Intro to Hungarian
The Hungarian language (magyar nyelv, [ˈmɒɟɒr ɲɛlv], is the official language of Hungary and is spoken in several surrounding countries and among diaspora communities, especially in North America. It is one of the 24 official languages of the European Union. As any other language on this site, Hungarian belongs to the Uralic language family. Being on the Ugric branch, its closest relatives are Mansi and Khanty.
History Currently mainstream linguistics agree that the Hungarian tribes diverged from the other Ugric tribes around the 1st millenium BC. The movement of the proto-Hungarian tribes is fairly trackable, mainly thanks to linguistics. The first and oldest layer of loanwords were borrowed from neighbouring also semi-nomadic Iranian tribes. Centuries later, the Ugric speaking proto-Hungarians formed a tribal alliance with different Turkic speaking populations, the name of this alliance was on-ogur (meaning ten arrows in Oghur Turkic). This word became the source of the exonym of Hungarians used generally by Europeans (German: Ungarn, Czech: Uhorsko). The endonym (a name used by Hungarians) is magyar [ˈmɒɟɒr], which originally meant something like “speaking person”. The word magyar shares an etymology with the word Mansi. Hungarians broke away from the On-ogur alliance around the 6th century AD, and started moving West from the Volga area. Following the northern shore of the Black Sea, they arrived to the Carpathian Basin in 896, and conquered the land relatively quickly. The language adapted many loanwords from the surrounding Slavic and Germanic populations, but these languages didn’t really influence the phonology or grammar of the language.
Hungarian (even though spoken by the elite of the Hungarian Kingdom) only served as an official language after 1867, before that, the language of documents and any administration was Latin.
Literature
The earliest and longest written text in Hungarian is actually a fragment from the Establishing charter of the abbey of Tihany from the 11th century that reads “feheruuaru rea meneh hodu utu rea” (Fehérvárra menő hadiútra, ‘onto the military road leading to Fehérvár’). Most of the text is in Latin, like the majority of the relics from this era – hardly anything survived the years from vernacular literature. In 1541, János Sylvester translated the New Testament of the Bible with a foreword written in hexameters, which was the first of its kind in Hungarian. In 1590, the whole Bible was translated to Hungarian by Gáspár Károli (called Vizsolyi Biblia, Bible of Vizsoly, after the town where it was first published).

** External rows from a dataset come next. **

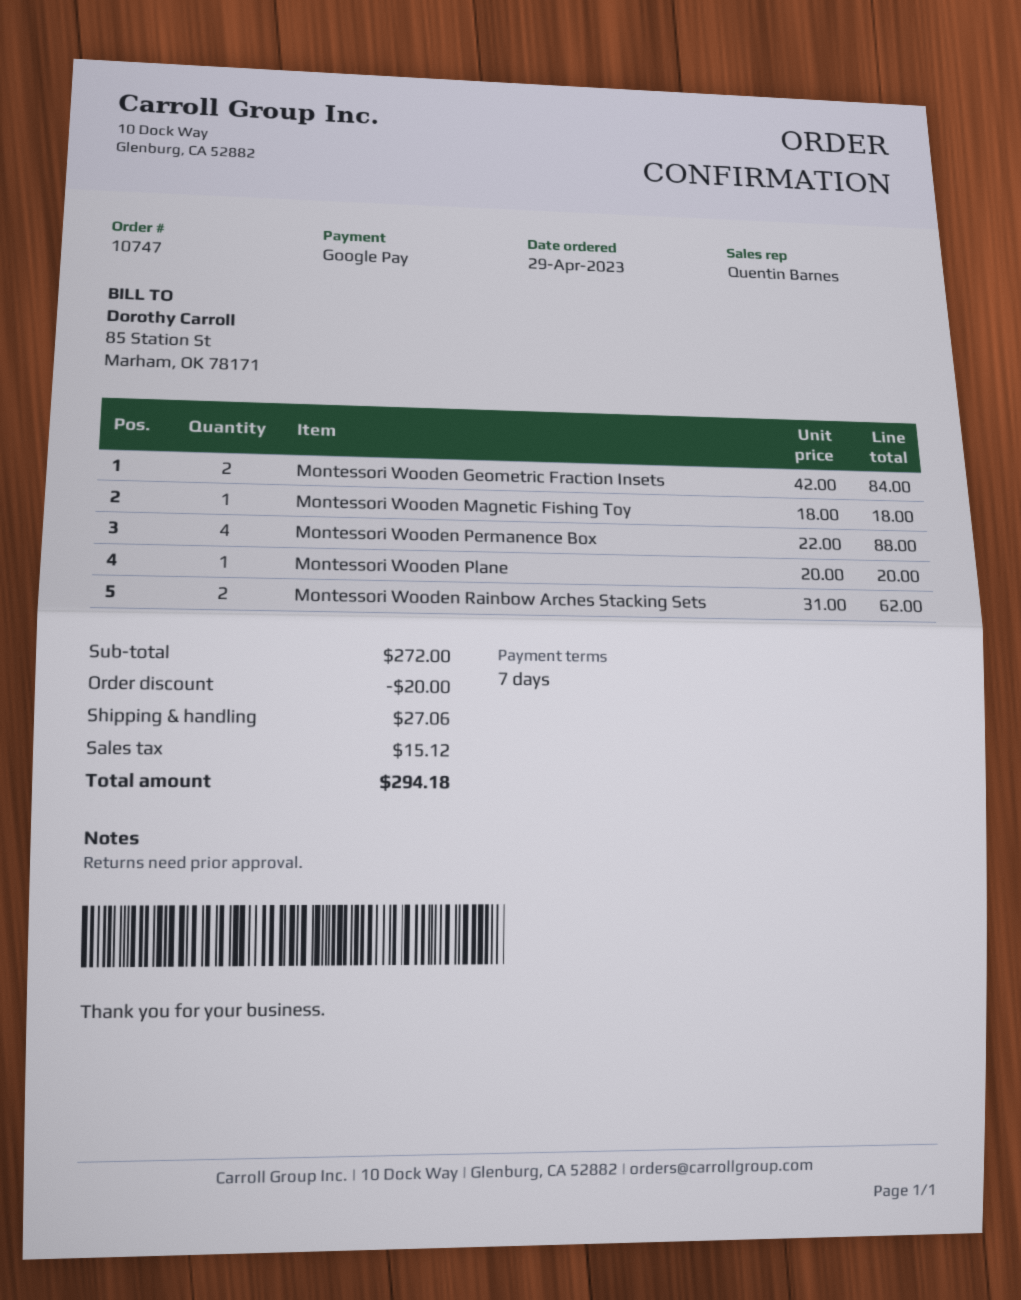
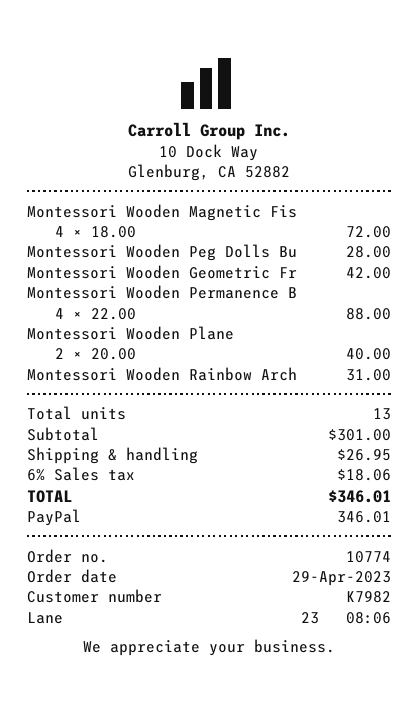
order number: 10747 -> 10774
payment method: Google Pay -> PayPal
Montessori Wooden Geometric Fraction Insets: 2 x 42.00 = 84.00 -> 1 x 42.00 = 42.00
Montessori Wooden Magnetic Fishing Toy: 1 x 18.00 = 18.00 -> 4 x 18.00 = 72.00
Montessori Wooden Plane: 1 x 20.00 = 20.00 -> 2 x 20.00 = 40.00
Montessori Wooden Rainbow Arches Stacking Sets: 2 x 31.00 = 62.00 -> 1 x 31.00 = 31.00
Montessori Wooden Peg Dolls Bu: none -> 1 x 28.00 = 28.00
subtotal: 272.00 -> 301.00
discount: 20.00 -> none
shipping: 27.06 -> 26.95
tax: 15.12 -> 18.06
total: 294.18 -> 346.01

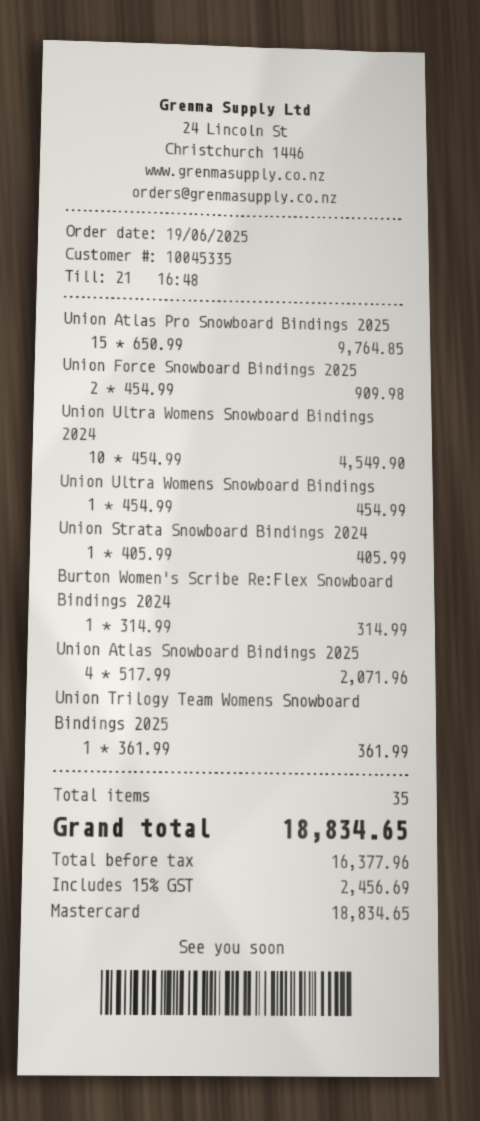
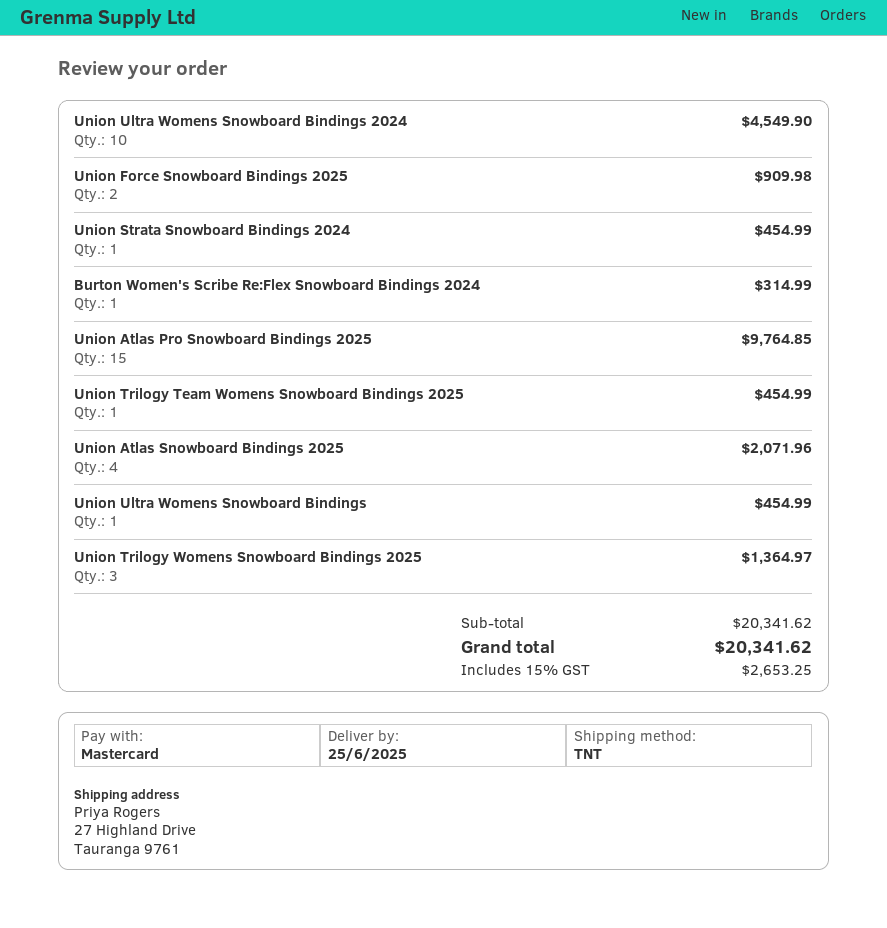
Union Strata Snowboard Bindings 2024: 1 for 405.99 -> 1 for 454.99
Union Trilogy Team Womens Snowboard Bindings 2025: 1 for 361.99 -> 1 for 454.99
Union Trilogy Womens Snowboard Bindings 2025: none -> 3 for 1364.97
tax: 15% = 2456.69 -> 15% = 2653.25
total: 18834.65 -> 20341.62

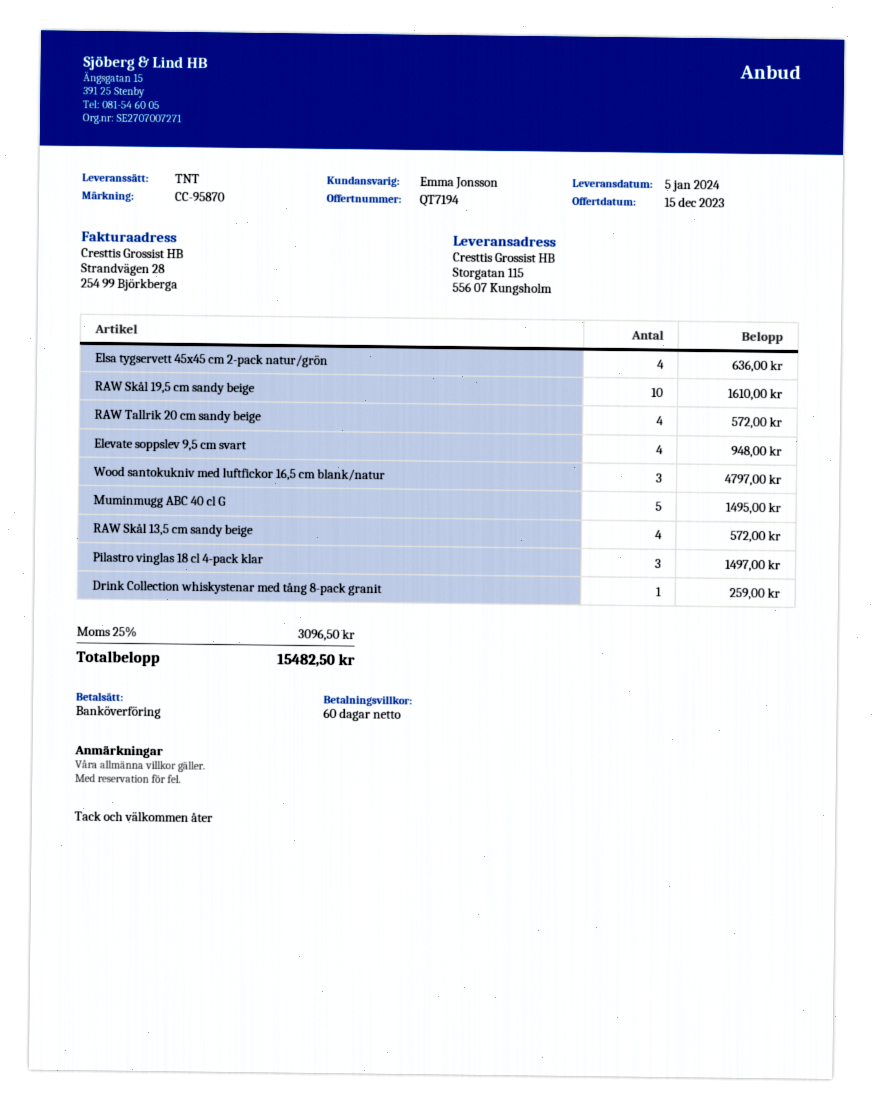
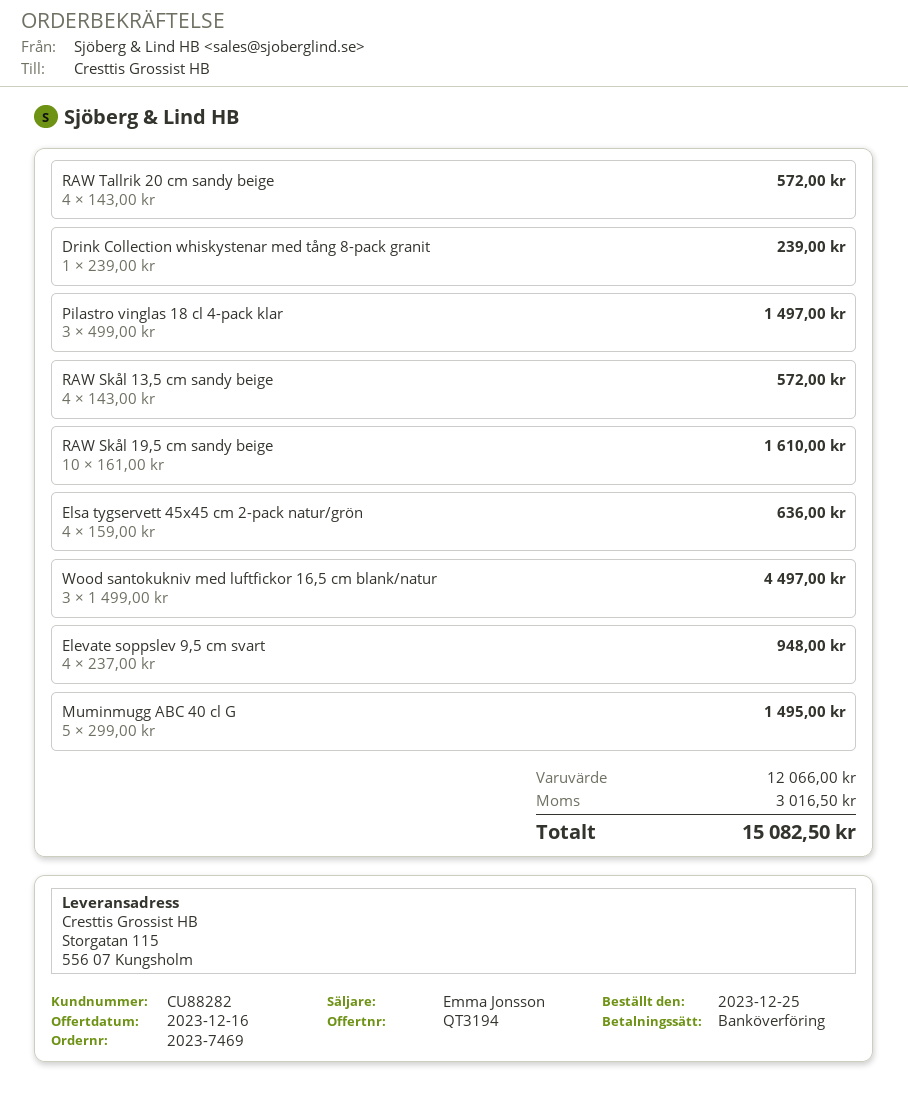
quote number: QT7194 -> QT3194
quote date: 2023-12-15 -> 2023-12-16
Wood santokukniv med luftfickor 16,5 cm blank/natur: 3 for 4797.00 -> 3 for 4497.00
Drink Collection whiskystenar med tång 8-pack granit: 1 for 259.00 -> 1 for 239.00
tax: 3096.50 -> 3016.50
total: 15482.50 -> 15082.50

During this time, the first encyclopaedia, Magyar encyclopaedia (‘Hungarian encyclopaedia’, 1655, Utrecht) was composed by János Apáczai Csere, and many attempts were made to have a comprehensive grammar book of the language, for foreigners, written in Latin.
The birth of modern literature was in the late 18th century, after the language reform. Its content mostly originate from Vienna, as Empress Maria Theresa formed her Hungarian guard in her court in Vienna. They were inspired by French Enlightenment, and drifted away from what Hungary was at the time, trying to compare it to Western Europe. With that, a longing for West European ideas has begun.
In the early 20th century, a periodical called Nyugat (West) was born, most of its writers and authors endorsed the French and the English among a variety of other Western European countries and their sentiment.
After World War II and its enormous destruction in Europe, the Soviet oppression in Hungary didn’t leave enough room to breathe for poets, thus they had to share their traumas through complex metaphors to pass censorship.
In the 21st century Hungary, slam poetry joined the literature forces, and monthly slam poetry nights are held across the country, addressing modern day issues.
Some features of Hungarian
Hungarian is an agglutinative language, which means affixes get “glued” to word stems to change the words’ grammatical function. In Hungarian, these are mainly suffixes. These suffixes have 1-3 forms, depending on the case, to create vowel harmony between the morphemes, and the choice is made by observing the vowel in the head word.
Although Hungarian is said to have a free word order, different word orders are not interchangeable, as there can be a shift in meaning. However, the neutral word order is subject-object-verb (SOV).